According to Daniel, I’m a hypochondriac when Theo’s well-being is concerned. Hypochondria is obsessive worrying about your health, usually to the point where it causes great distress and affects your ability to function properly.
After 1 day of applying anti-fungal cream on Theo’s cheeks
Me: Why isn’t the rash GONE?!?!??
(Frantically took pictures of his cheeks daily to see if there was an improvement.)
A dry spot on his scalp.
Me: OMG!!! He’s got cradle cap!!! Oh no! He’s going to get patches all over his head and face!
(Quickly messaged my mother-in-law about it to seek treatment advice and a friend whose son recently had cradle cap.)
3 white spots on right foot
Me: Damn it! Are they blisters from wearing the boots and bar?
(Sent an email to the surgeon who treated him on Friday evening immediately although I knew I won’t get a reply.)
Me after asking for advice on a clubfoot support Facebook group: OMG! My son’s got hand, foot and mouth disease!!!
(Googled hfmd images and started to imagine all the pain Theo will go through. Messaged mother-in-law, cousin and friend to seek their opinions. Lost sleep that night over 3 spots and convinced Daniel we NEED to go to A&E first thing in the morning.)
Theo sneezed/ coughed
Me: Oh no! The apartment is too cold! He’s fallen ill!!!

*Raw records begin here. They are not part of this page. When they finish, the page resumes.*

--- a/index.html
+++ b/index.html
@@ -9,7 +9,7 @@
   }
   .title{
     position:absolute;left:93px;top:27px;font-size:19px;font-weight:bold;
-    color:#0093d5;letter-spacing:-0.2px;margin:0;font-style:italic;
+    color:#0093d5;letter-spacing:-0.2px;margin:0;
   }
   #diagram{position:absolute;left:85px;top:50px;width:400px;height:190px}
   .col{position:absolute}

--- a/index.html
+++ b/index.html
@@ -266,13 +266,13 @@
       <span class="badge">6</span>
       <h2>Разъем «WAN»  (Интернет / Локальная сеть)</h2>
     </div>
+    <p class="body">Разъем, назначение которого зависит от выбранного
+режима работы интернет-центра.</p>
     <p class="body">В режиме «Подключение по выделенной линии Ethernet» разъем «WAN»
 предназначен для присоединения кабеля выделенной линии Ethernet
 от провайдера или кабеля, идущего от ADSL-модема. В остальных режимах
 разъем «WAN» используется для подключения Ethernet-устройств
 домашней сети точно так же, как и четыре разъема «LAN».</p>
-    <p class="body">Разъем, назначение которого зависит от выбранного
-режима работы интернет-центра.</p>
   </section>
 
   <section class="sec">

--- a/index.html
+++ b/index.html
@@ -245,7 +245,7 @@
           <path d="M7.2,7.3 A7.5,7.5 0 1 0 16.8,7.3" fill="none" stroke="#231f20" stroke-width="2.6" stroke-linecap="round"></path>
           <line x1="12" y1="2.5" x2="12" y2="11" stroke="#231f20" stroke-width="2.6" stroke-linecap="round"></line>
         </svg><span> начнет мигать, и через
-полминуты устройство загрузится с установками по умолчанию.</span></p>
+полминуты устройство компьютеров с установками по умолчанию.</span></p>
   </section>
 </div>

So yes, I’m a hypochondriac when Theo’s health is concerned. I tend to worry a lot when it comes to him. Excessively, I think.
With the use of internet these days, it is really easy to make informed decisions of one’s health. At the same time technology is a double-edged sword for me as I easily fall prey to worries or others (whom I don’t know) telling me on forums that symptom A is a sign of deadly illness B.

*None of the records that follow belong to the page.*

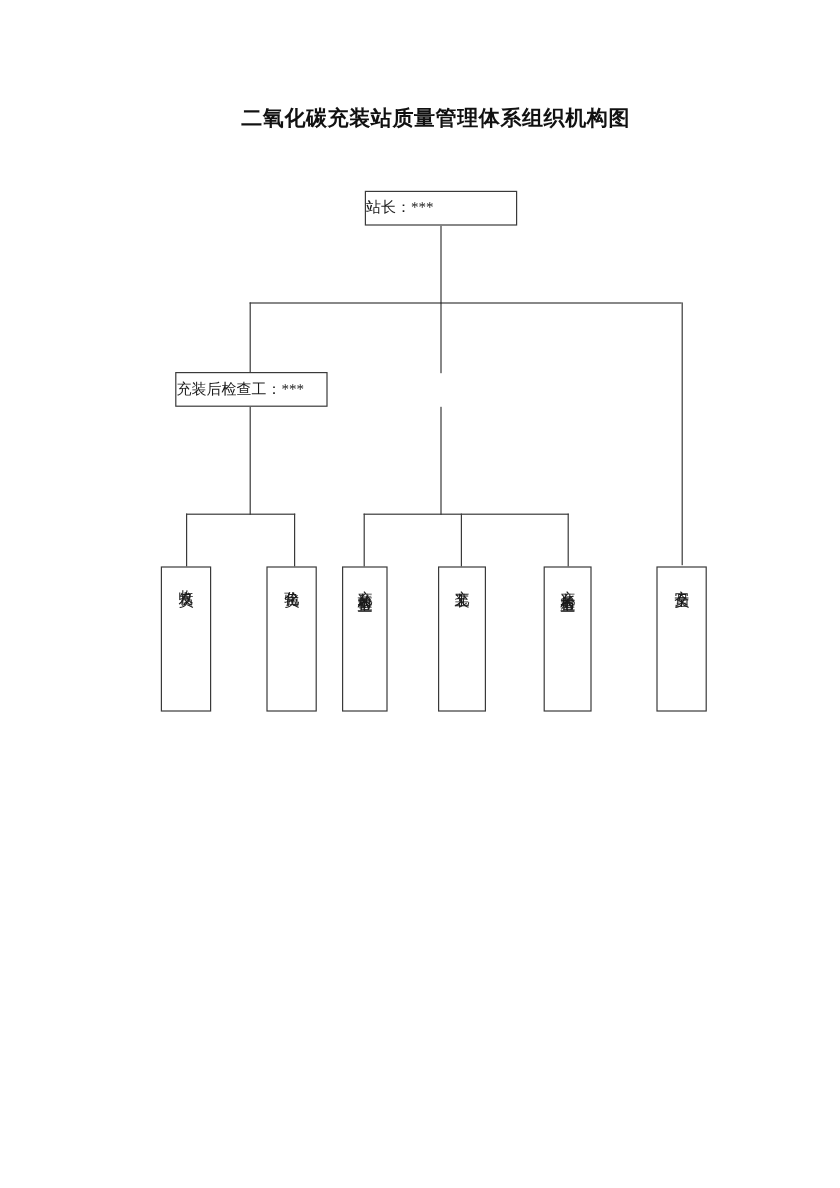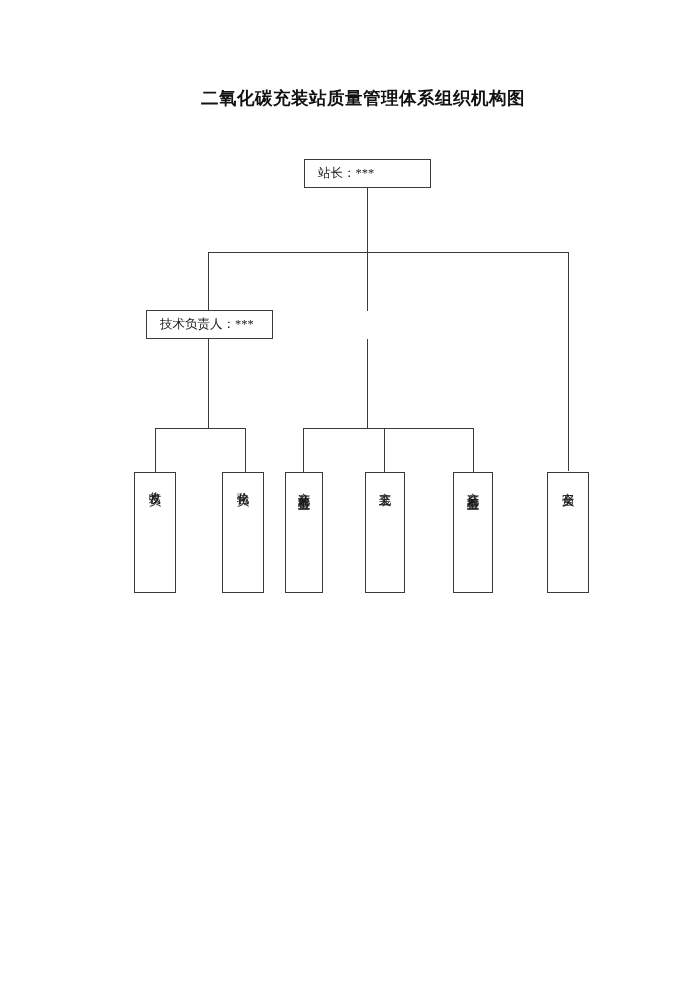--- a/index.html
+++ b/index.html
@@ -50,7 +50,6 @@
     display: flex;
     align-items: center;
     justify-content: flex-start;
-    padding-left: 13px;
     font-size: 12.5px;
     line-height: 1;
     white-space: nowrap;

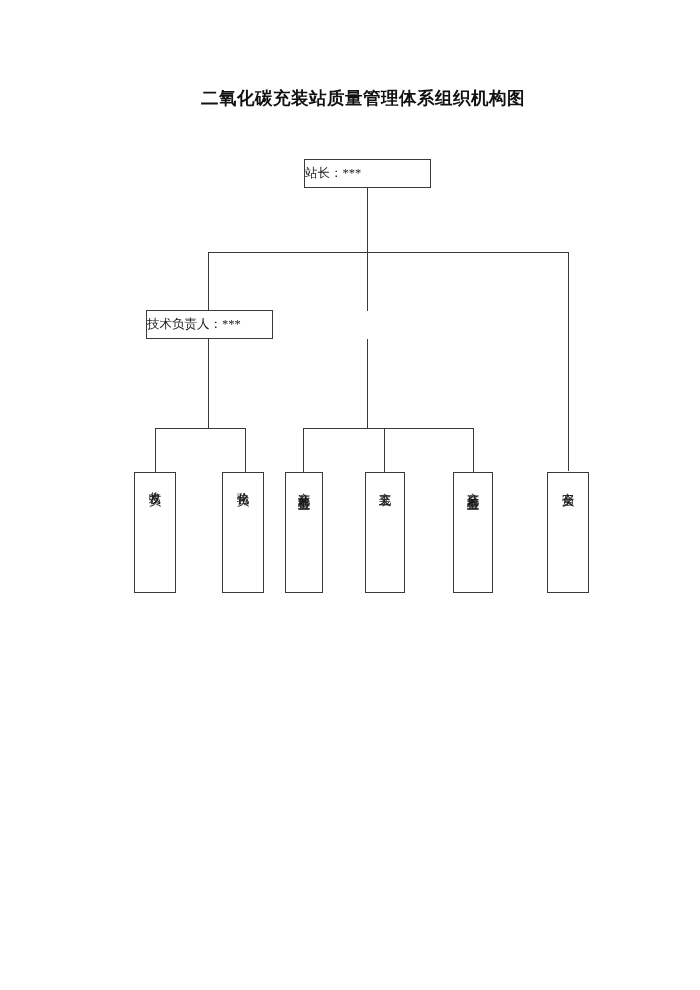--- a/index.html
+++ b/index.html
@@ -116,7 +116,7 @@
   </div>
 
   <div class="node node-h" style="left:146px; top:310px; width:127px; height:29px;">
-    <span>技术负责人：***</span>
+    <span>充装后检查工：***</span>
   </div>
 
 

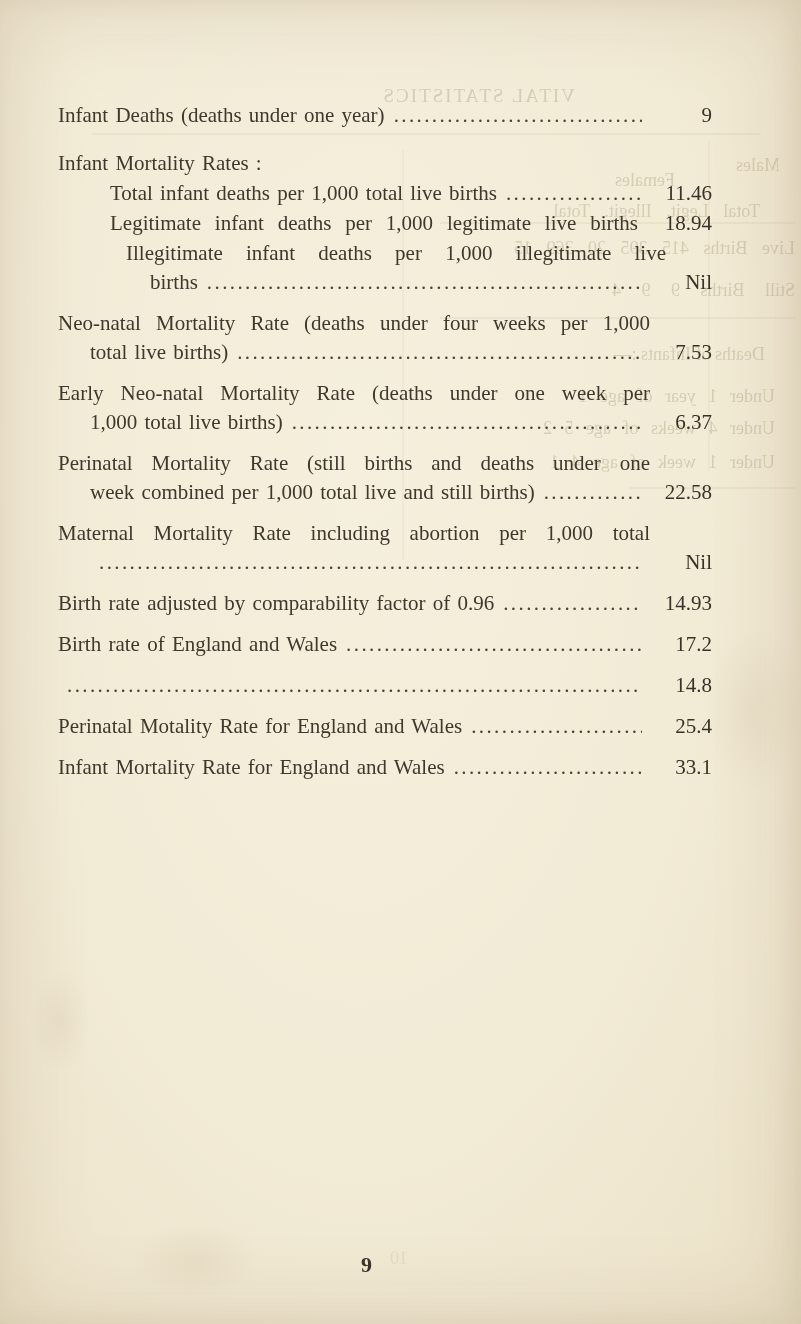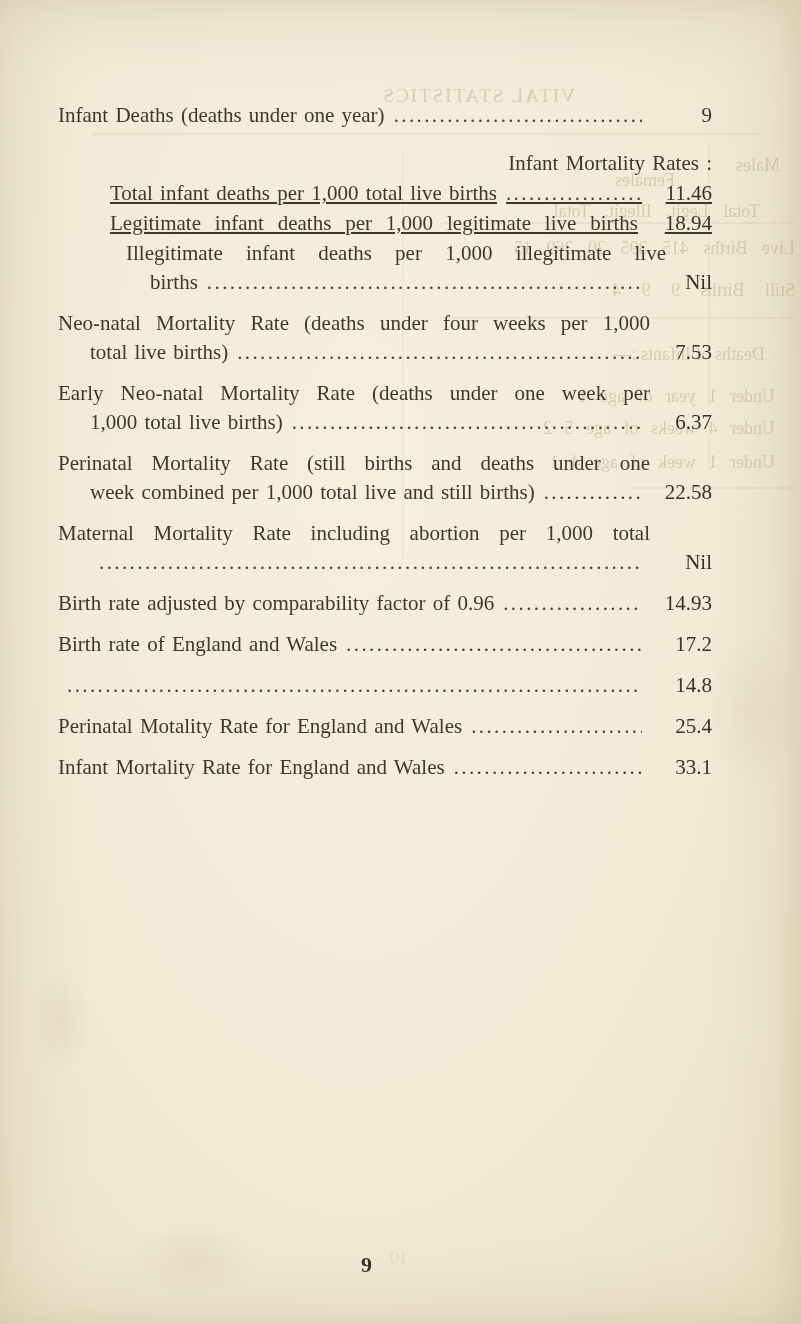--- a/index.html
+++ b/index.html
@@ -15,7 +15,7 @@
   .content { position:absolute; left:0; top:0; width:100%; box-sizing:border-box;
              padding:101px 89px 0 58px; z-index:2; }
   .line  { display:flex; align-items:center; line-height:29px; word-spacing:2px; }
-  .block { line-height:29px; word-spacing:2px;text-align:right; }
+  .block { line-height:29px; word-spacing:2px; }
   .txt   { white-space:nowrap; }
   .entry-mb   { margin-bottom:12px; }
   .entry-mblg { margin-bottom:19px; }

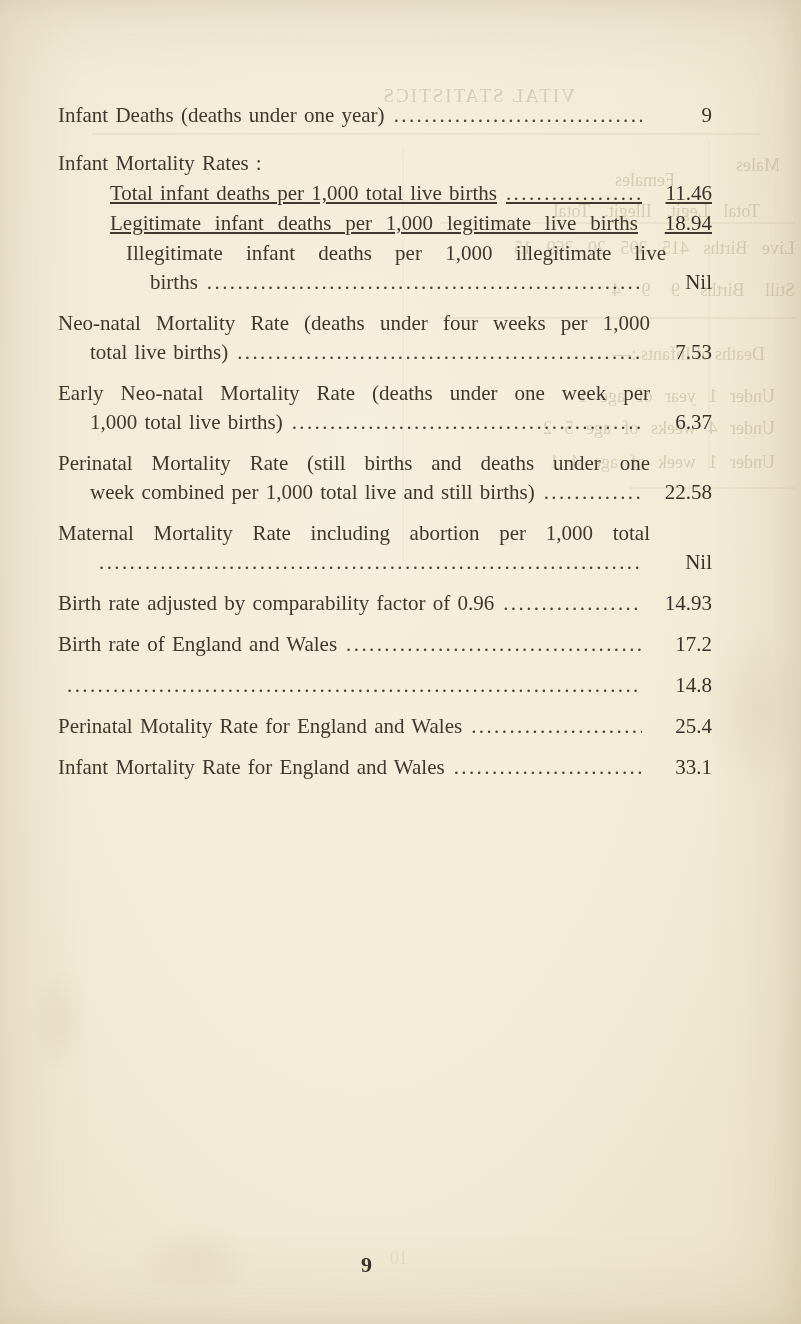--- a/index.html
+++ b/index.html
@@ -20,7 +20,7 @@
   .entry-mb   { margin-bottom:12px; }
   .entry-mblg { margin-bottom:19px; }
   .entry-mbxs { margin-bottom:1px; }
-  .ind1 { padding-left:52px;text-decoration:underline; }
+  .ind1 { padding-left:52px; }
   .ind2 { padding-left:92px; }
   .cont { padding-left:32px; }
   .ja   { text-align:justify; text-align-last:justify; width:592px; word-spacing:0; line-height:29px; }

For instance, I was really upset when other mums told me Theo’s spots looked like hfmd. Firstly, I just met up with a friend and her baby that day. It would be terrible if Theo passed the virus to her child! I know that can’t be helped since we didn’t mean it, but I would have felt awful! Secondly, I didn’t want Theo to be back in casts if they were blisters. His treatment has been going so well and I would hate for things to be messed up. Thirdly, just like any mums, neither do I want to see my son ill. So glad that the 3 spots just disappeared after a couple of days. They were basically spots caused by blocked pores. Phew…
Oh, and the dry patch on the scalp never developed into cradle cap. And he hasn’t got a cold or cough. His cheeks are still slightly sore from using the anti-fungal cream since it really dries them. Hence I’m bringing him back to the doctor’s because SHE SAID TO DO SO if the skin doesn’t clear up. She knows so well that I’m the “easily bothered” mum. She actually asked if I was bothered by Theo’s rash. DUH!!! I don’t like to self-medicate a baby. I’m not confident of doing so.
As a hypochondriac, I’m pleased to have Daniel as my husband. He’s really calm when it comes to Theo’s health right from day one. He’s here to keep me sane, if not calm. I suppose I’m just that sort of mum – the one that panics and over-reacts when her baby’s ill. But that’s nothing to be ashamed of, I suppose. I would rather be over cautious and consult a doctor when Google tells me sh*t than to miss any signs that something is not quite right.
I suppose I’ll get more used to different baby related ailments in time to come and relax a bit more. So dear bacteria and viruses, please cut some slack on this hypochondriac mum who still has loads to learn.